Setting data free; creating that “gossamer thread” so reported and assured facts can be traced from later re-publication back to some original source, including audit documentation

As an investor, you see a number on the Internet about a company’s performance.

Now you want to do some due diligence. You use your favorite search engine to try and find that company’s web site. You look for the investor relations pages. You try to find an entry or report that substantiates the information. You are probably interested in whether there is any additional context necessary to better understand it. (The old “numbers can jump when the company is a going concern” concern.)

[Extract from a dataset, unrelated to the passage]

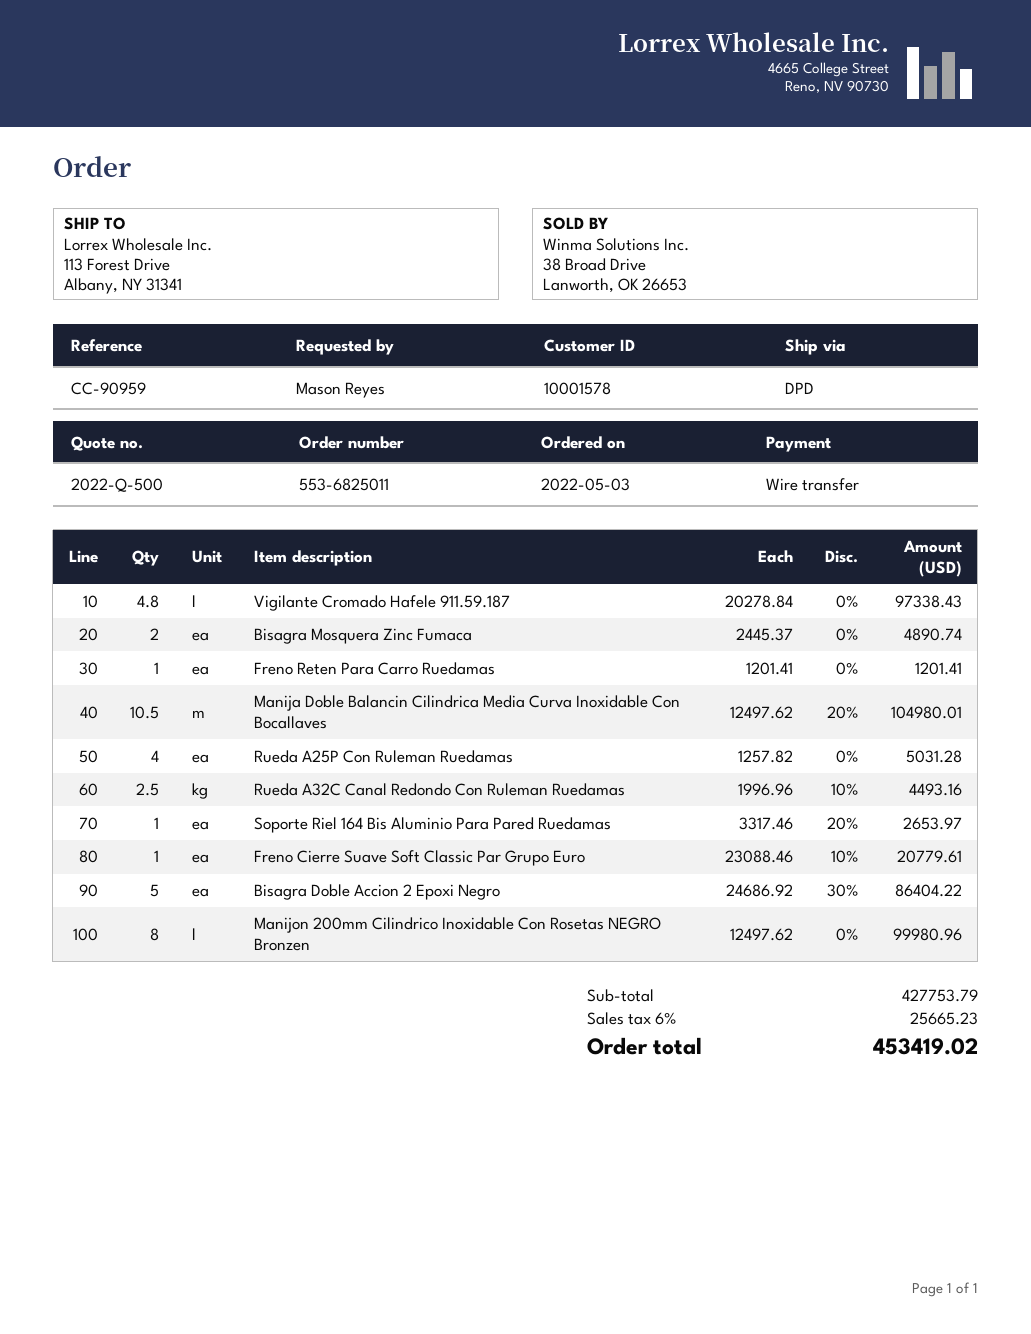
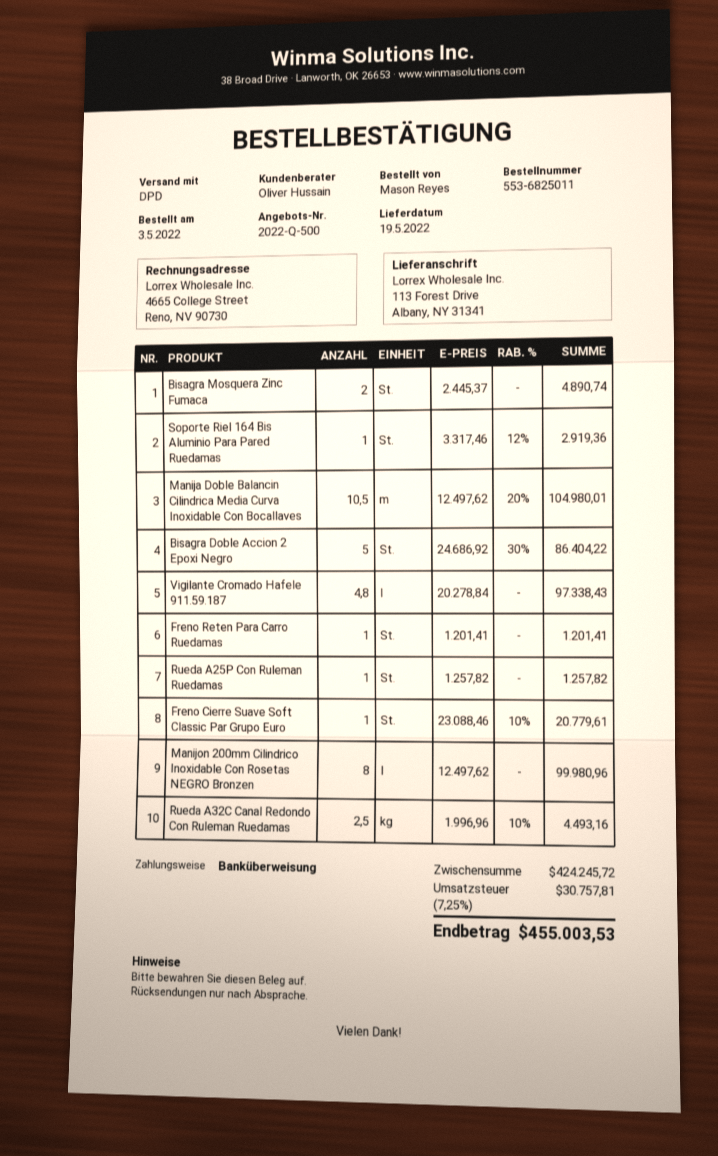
Rueda A25P Con Ruleman Ruedamas: 4 x 1257.82 = 5031.28 -> 1 x 1257.82 = 1257.82
Soporte Riel 164 Bis Aluminio Para Pared Ruedamas: 1 x 3317.46 - 20% = 2653.97 -> 1 x 3317.46 - 12% = 2919.36
subtotal: 427753.79 -> 424245.72
tax: 6% = 25665.23 -> 7.25% = 30757.81
total: 453419.02 -> 455003.53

Is the relevant report audited? By whom? With what opinion?

What if a number on a web page contained an unambiguous cross-reference back to its original, authoritative source with instantaneous access to necessary contextual information? That’s the goal.

Here’s what I wrote in 2007[3] for the World Wide Web Consortium on the topic:

The Case of the Sticky Assurance

An investor sees a press release with the quarterly sales results from a company they have considered investing in. The numbers look very promising; are they too good to be true? Are they what the company reported?

In the past, the investor would choose some more "authoritative" sources to verify the number. They would go to the EDGAR system and search for a filing from the company. Alternatively, they would try to find the investor relations section of the corporate web site to also look for the filing.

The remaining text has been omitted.